The electronic document workflow has been constantly becoming stronger over the recent years. But the “hardcopy”, the paper copy of a document, remains as relevant as ever. As soon as a user sets up a computer, he or she usually starts installing a printer. In this chapter you will find out how printing is set up in ALT Linux 2.3 Compact distribution, what obstacles await you along the way and how they may be overcome. First, let us discuss several general topics that will shed light on issues of printing in Linux.
Engineering thought does not ever pause for a moment: since the time when the first printing device had been invented, a great number of new technologies were tested and introduced. At the present moment the following printing technologies are the most commonly used:
Matrix printers are becoming outdated and slowly growing out of use, but, with their amazing simplicity and reliability, they are still taken advantage of. Problems with setup of this type of printers are very rare indeed.
Laser printers have high printing speeds and are irreplaceable in the offices of all types of organizations.

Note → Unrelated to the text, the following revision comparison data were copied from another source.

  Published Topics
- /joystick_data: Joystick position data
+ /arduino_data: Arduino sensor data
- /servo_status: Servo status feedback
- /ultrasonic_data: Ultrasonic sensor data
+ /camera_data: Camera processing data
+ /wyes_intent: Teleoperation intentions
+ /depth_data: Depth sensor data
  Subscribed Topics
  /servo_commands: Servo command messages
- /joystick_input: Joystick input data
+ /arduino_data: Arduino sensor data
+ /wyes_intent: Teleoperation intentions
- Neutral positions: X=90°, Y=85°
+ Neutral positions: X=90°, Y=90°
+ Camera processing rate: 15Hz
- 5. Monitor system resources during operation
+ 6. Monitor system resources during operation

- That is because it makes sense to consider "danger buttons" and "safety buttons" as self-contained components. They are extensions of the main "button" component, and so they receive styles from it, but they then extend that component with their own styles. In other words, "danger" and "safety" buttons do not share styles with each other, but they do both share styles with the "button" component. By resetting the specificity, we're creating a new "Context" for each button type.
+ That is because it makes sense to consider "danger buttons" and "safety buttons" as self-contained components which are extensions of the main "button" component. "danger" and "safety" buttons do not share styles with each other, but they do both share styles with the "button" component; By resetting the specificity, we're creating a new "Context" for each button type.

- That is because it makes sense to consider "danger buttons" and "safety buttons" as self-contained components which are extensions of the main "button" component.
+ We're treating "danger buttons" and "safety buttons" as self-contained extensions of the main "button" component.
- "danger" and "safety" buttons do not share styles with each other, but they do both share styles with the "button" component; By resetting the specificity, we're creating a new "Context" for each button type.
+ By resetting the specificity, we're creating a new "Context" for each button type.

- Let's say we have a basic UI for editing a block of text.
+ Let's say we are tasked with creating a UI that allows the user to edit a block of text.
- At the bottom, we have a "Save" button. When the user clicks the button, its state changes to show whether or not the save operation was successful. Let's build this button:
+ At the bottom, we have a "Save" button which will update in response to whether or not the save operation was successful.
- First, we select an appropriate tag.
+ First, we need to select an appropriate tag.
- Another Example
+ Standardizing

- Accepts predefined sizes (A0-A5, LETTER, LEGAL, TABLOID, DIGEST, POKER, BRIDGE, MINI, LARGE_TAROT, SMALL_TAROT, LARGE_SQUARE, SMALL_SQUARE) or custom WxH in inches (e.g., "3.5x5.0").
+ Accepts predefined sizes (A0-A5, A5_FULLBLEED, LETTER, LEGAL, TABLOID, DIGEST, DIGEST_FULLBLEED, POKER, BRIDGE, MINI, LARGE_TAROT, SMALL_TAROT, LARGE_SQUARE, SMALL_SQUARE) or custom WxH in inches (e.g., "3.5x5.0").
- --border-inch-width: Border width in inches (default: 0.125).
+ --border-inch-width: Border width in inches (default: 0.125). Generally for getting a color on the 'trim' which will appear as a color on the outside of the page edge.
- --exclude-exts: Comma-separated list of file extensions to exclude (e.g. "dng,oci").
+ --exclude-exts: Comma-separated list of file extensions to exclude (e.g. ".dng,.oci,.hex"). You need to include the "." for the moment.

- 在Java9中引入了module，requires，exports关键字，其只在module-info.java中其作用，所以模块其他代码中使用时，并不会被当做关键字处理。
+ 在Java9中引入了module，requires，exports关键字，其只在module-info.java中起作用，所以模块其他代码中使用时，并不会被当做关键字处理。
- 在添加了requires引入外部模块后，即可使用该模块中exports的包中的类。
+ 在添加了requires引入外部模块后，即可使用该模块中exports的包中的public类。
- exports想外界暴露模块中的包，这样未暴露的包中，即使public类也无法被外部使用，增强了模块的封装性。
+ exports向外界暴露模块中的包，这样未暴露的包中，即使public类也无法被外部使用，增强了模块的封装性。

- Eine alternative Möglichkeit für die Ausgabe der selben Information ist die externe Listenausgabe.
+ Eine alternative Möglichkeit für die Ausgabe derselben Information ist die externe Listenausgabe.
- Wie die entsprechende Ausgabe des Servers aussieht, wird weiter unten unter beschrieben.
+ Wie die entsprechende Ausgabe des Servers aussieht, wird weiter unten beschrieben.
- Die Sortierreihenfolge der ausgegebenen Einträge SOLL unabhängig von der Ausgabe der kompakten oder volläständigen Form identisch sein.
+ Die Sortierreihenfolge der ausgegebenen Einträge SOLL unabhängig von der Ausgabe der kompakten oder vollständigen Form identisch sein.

There are many models, but, fortunately, the majority have a “native” driver, or a compatible one.
The main motto of jet printers is “Cheap and Colorful”. Because no definite leader exists in this industry, a variety of standards continues to flourish, and the likelihood of owning a very exotic printer, from the perspective of Linux, is high enough.
“Cheap by Any Means Possible”. These printers use computer resources instead of doing things themselves. Problems are highly likely because the working protocol of a printer is often proprietary. Fortunately, several models with interfaces resembling the interface of fully functional printers exist, allowing to perform low-resolution printing.
If you ever had a chance to work with Microsoft Windows, then you should know very well that a floppy or a compact disk with a driver needed to set up printing is supplied with each printer. Most unfortunately, in the world of UNIX/Linux, no single driver standard has been agreed upon as of today. At the present time, the ghostscript package made by the Aladdin Software company, is used as the de facto standard.
ghostscript (abbreviated as GS from now on) is a program that transforms vector format into raster format (RIP). It accepts documents in the PostScript or PDF formats and outputs documents in a language understandable to a specific printer model or generates graphical images of the pages. Most Linux programs form documents in the PostScript format, and thus it turns out that the use of GS is sufficient to ensure printing from applications.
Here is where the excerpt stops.